The biggest difference in revenue after the Live! arrival came at Harrah’s in Delaware County. Its revenue was off 39.7% in February, from $21.9 million to $13.2 million. In November, it had declined a more typical 24.5% from $20.8 million to $15.7 million.

While affected to a lesser extent percentage-wise than Harrah’s, Parx — the Bucks County casino of larger size — saw a bigger change in actual dollars earned upon the arrival of Live! The 25% February revenue decline of $13.6 million at Parx from a year earlier compared to a 19.3% November revenue decline of $9.7 million.

For Valley Forge, the Live! arrival appears to have made less of a difference. While its February revenue of $8.4 million was off 34.3% year over year, it had also been down 32.2% in November.

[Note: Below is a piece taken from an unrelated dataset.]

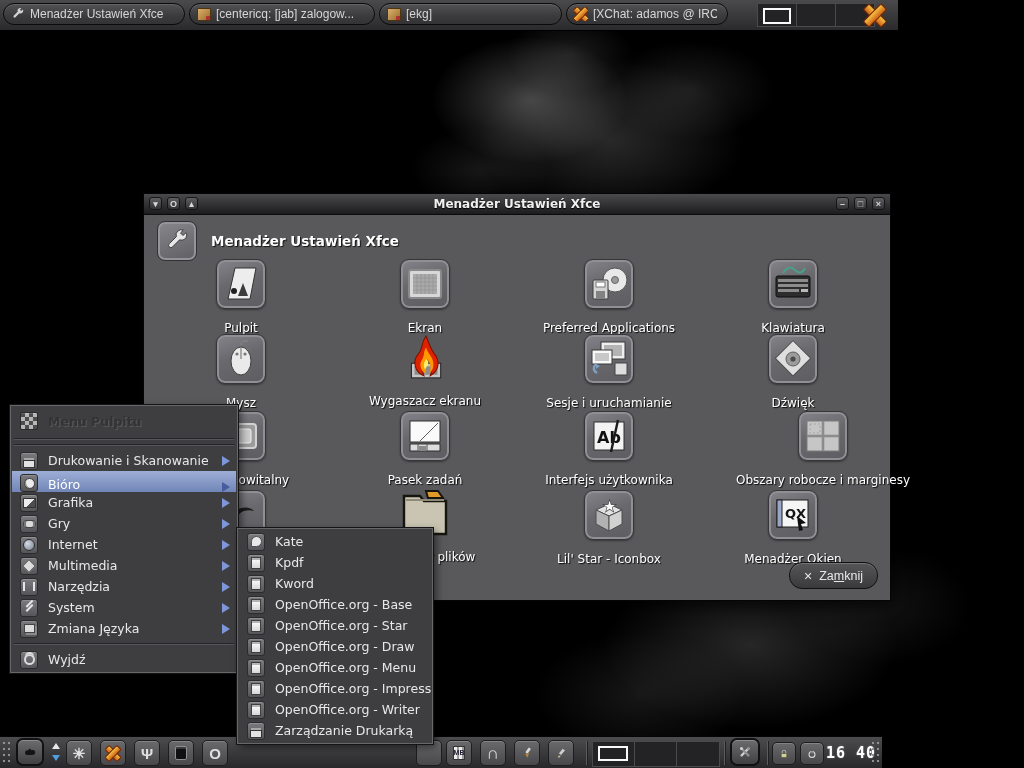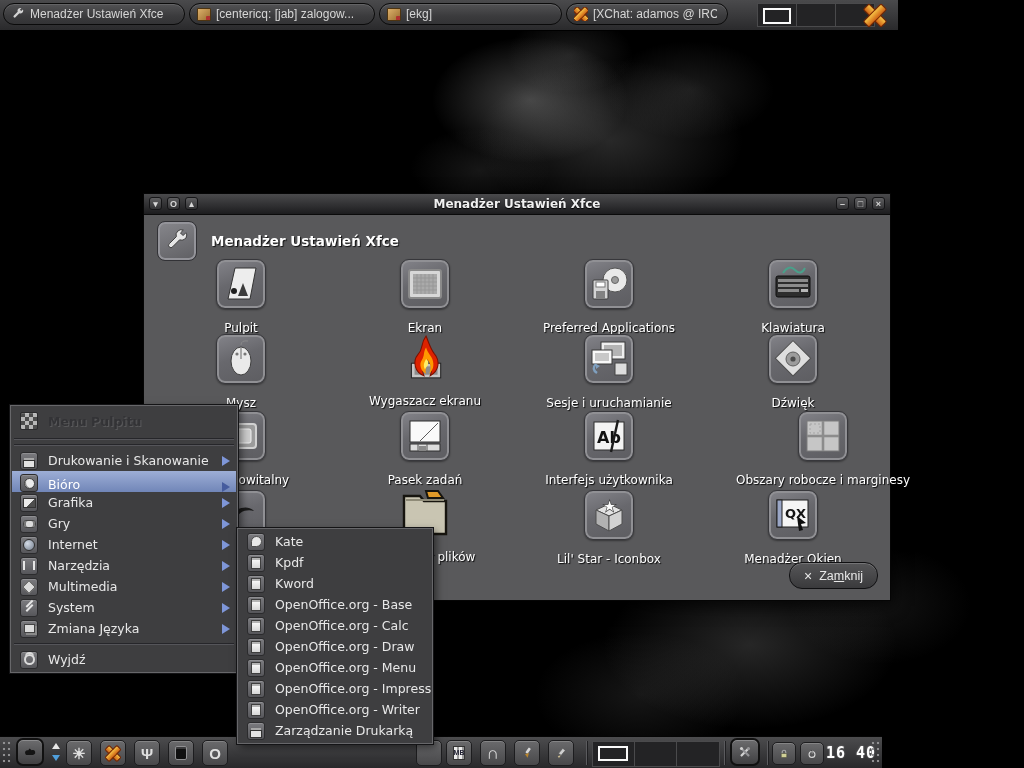"Narzędzia" div.mitem { order: before "Multimedia" -> after "Multimedia" }
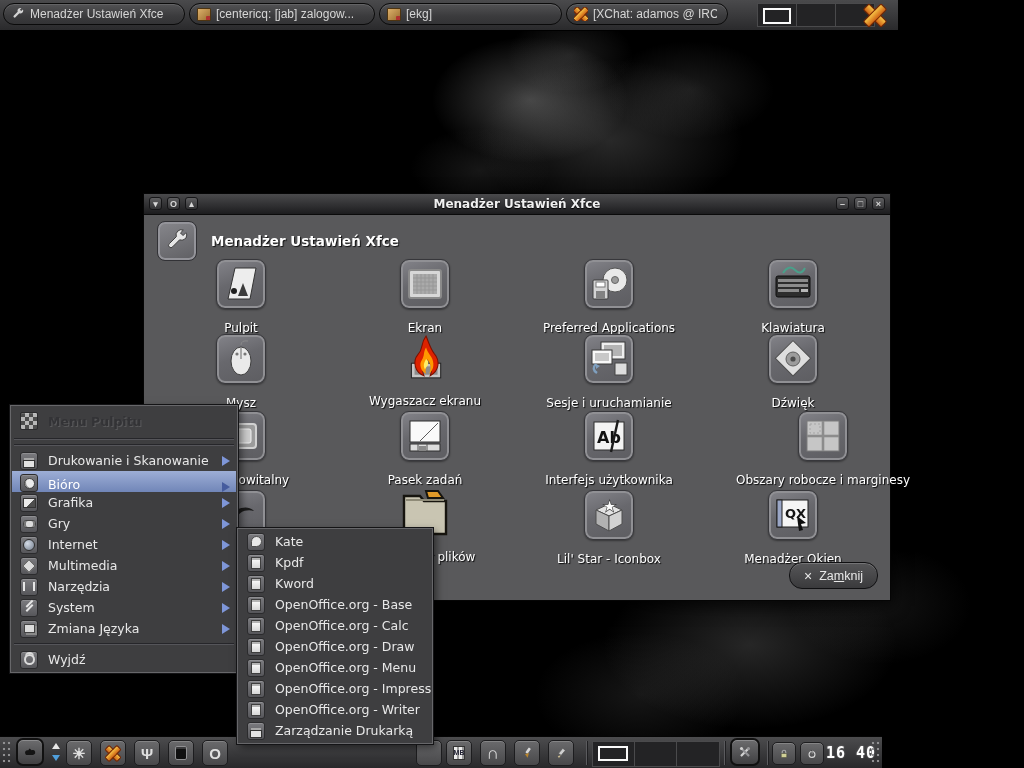"OpenOffice.org - Calc" span { text: Calc -> Star }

Impact from stadium fans awaited

The big question isn’t how the additional casino impacts the region, its economic climate, and the tax revenue from gaming during one short month of February, but long term. The hope among local casino officials — supported by some analysts — is that the Live! presence will have a positive overall effect without doing serious harm to anyone nearby.

“There will definitely be net growth across the properties in the Philadelphia market,” Brian Wyman, an analyst with a consulting firm, The Innovation Group, told Penn Bets as Live! opened. “Obviously, if you put a competitor just down the road from any of these properties, there will be some cannibalization — all of these I think are expecting some impact — but in the aggregate there will be substantial growth.”

A better portrait of the Live! revenue potential — and the extent of regional cannibalization — will come into focus in the months ahead. Cordish chose its location with confidence in drawing many customers spilling out on game days from the venues of the 76ers, Flyers, Phillies, and Eagles that are all within walking distance.

No such fans as walk-ins existed in February, as it was only this month that COVID crowd restrictions were eased to allow the first fans into the Wells Fargo Center for events this season. So the casino’s revenue numbers in March should reflect some gains from that, but still, nothing near when the arena can be filled to capacity again for basketball and hockey and when Phillies games begin in April at Citizens Bank Park.

The question then becomes: Are those sports fans who visit Live! an additional set of casino customers, or are they simply substituting patronage there for visits they would have otherwise made to other casinos?

Area casino executives are undoubtedly hoping the first answer is correct — and if not, that the gaming venues that might be snubbed are the ones a short drive away in Atlantic City as opposed to those in Pennsylvania.